No, this is the shallow ridge of stone, the almost-promise of relief: a suggestion that Fingon might love him yet despite himself, despite everything, which can only herald a more brutal fall.

“You shouldn’t have come,” Maedhros says, which is what he said that day long ago, when the Eagle came; and Fingon laughs, just as despairingly.

“When has that ever stopped me?”

“You should stop! Stop – everything. Stop this. Go away and be happy.”

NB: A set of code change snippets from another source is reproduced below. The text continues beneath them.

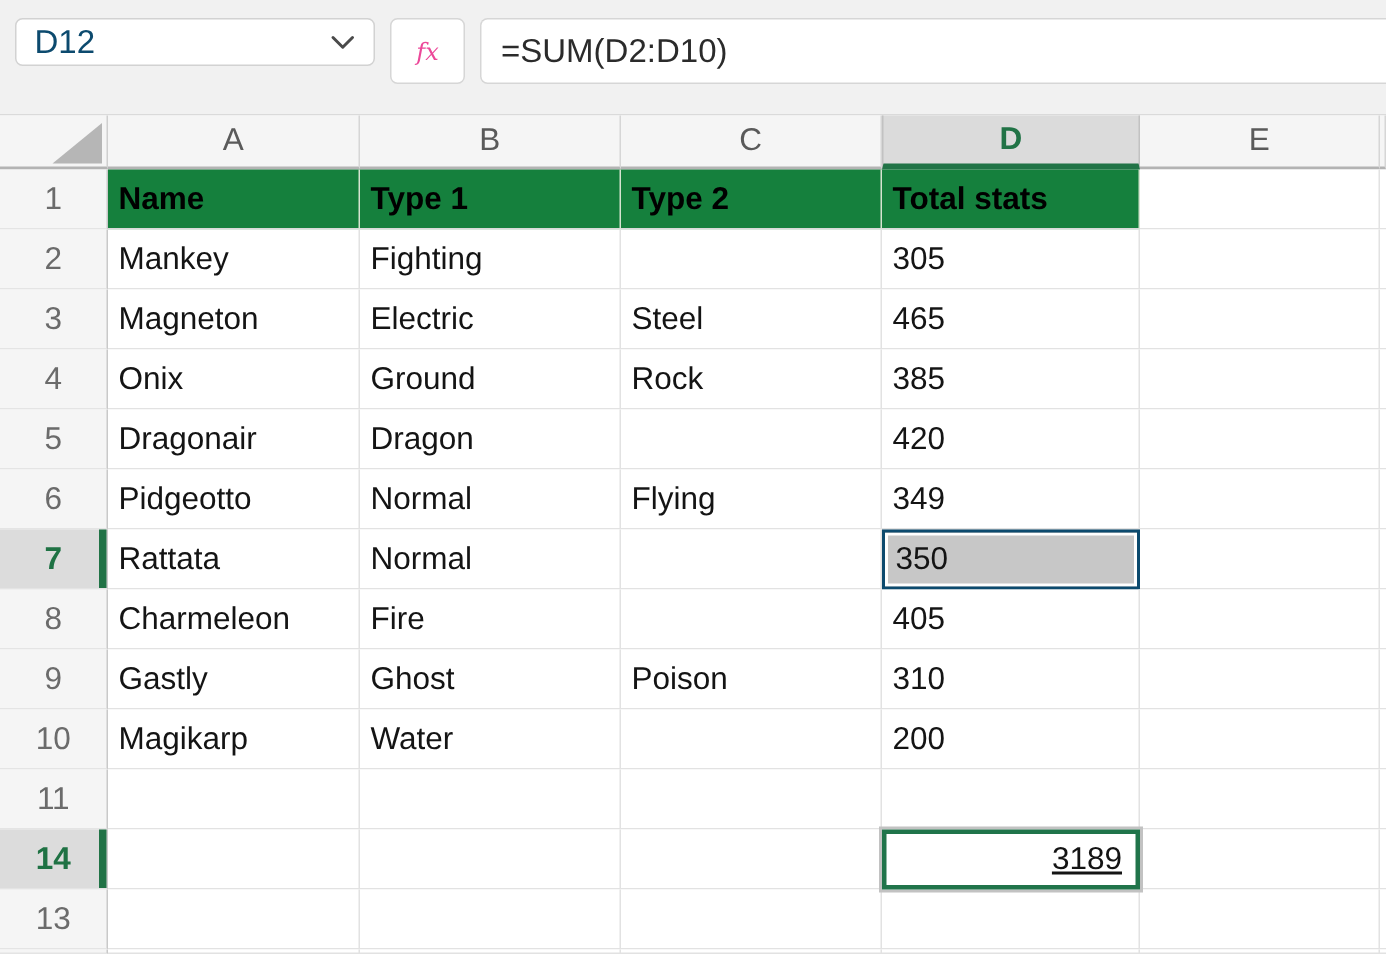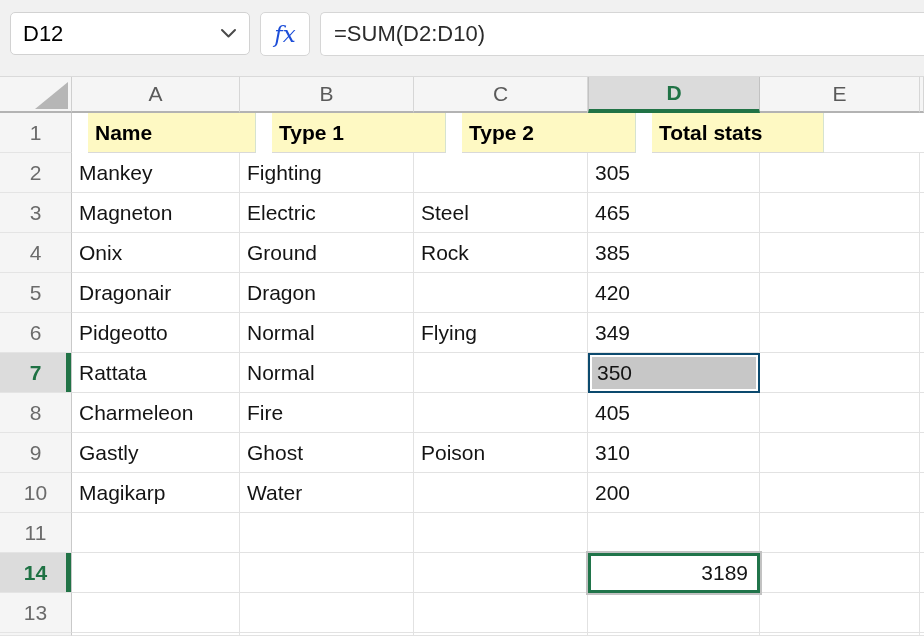"D12" .namebox { color: #000000 -> #0c4a6e; height: 43px -> 32px }
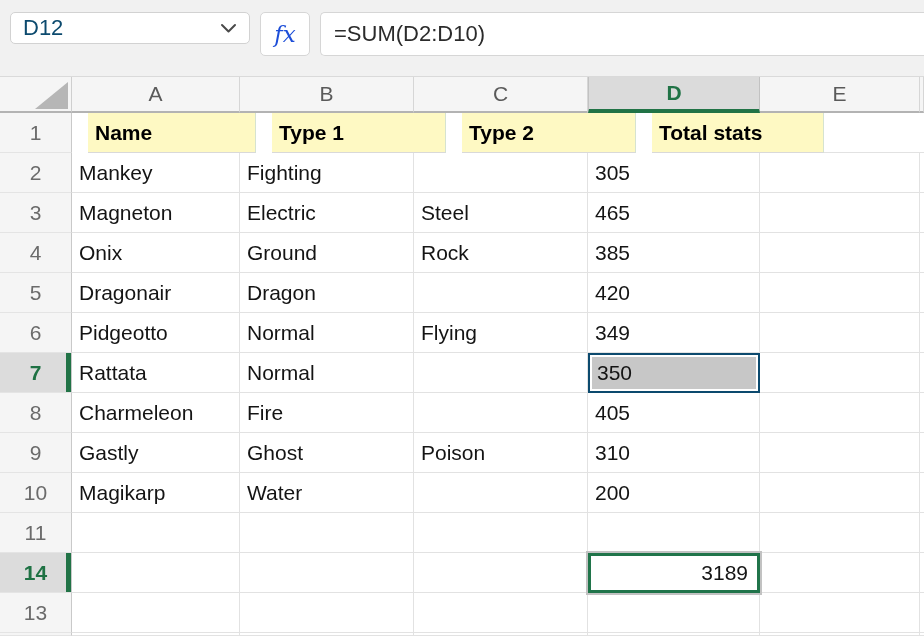"fx" .fxbox { color: #1d4ed8 -> #ec4899; font-size: 23px -> 16px }
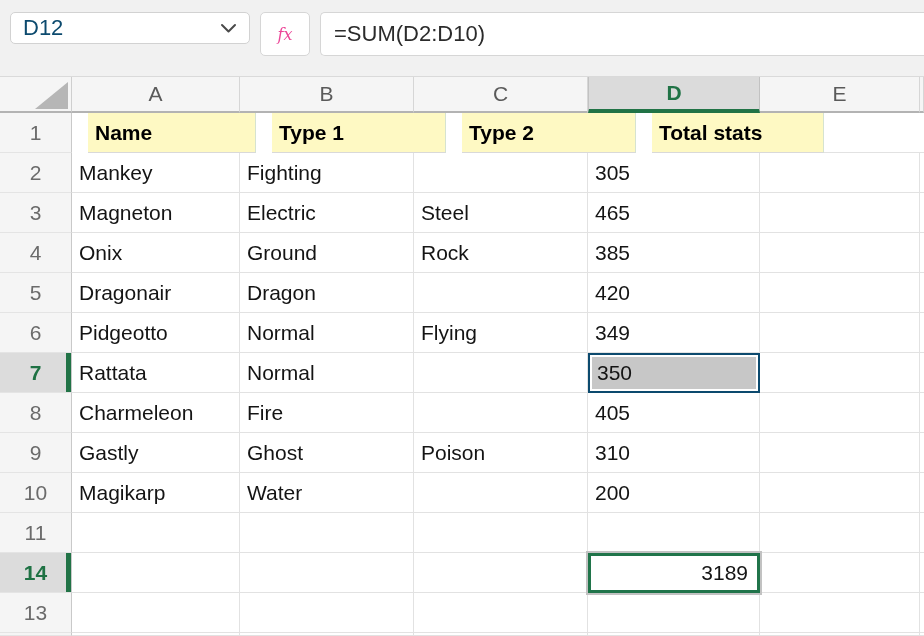"Name" .cell.hdr { background: #fef9c3 -> #15803d; margin-left: 16px -> none }
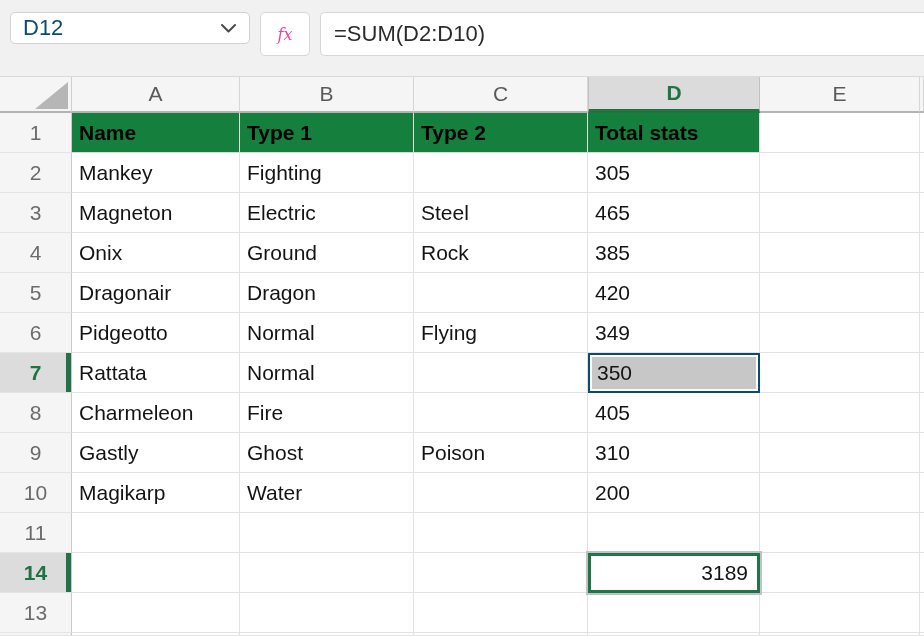"3189" .cell.active { text-decoration: none -> underline }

Fingon laughs horribly at that too. “Do you think I have been? Oh, I want to hit you,” he says, and puts a hand over his face. “I hate you, and I don’t know if I can live another day without you; how dare you tangle me up like this, when I meant everything to be clear and cold and over forever? I was dead, and then I was alive again and I only wished I was dead, because you were worse than dead; but somehow – How can I still love you?”

“Fingon,” Maedhros says, and he means to say something that will cut this bond forever, the bond which is coming alive between them again with the painful, tingling return of sparkling in his fingertips, like nerves after long numbness; but whatever he means to say will never be said, because Fingon laughs again like a sob and reaches out for him, and when he kisses him they both taste like the newborn sea.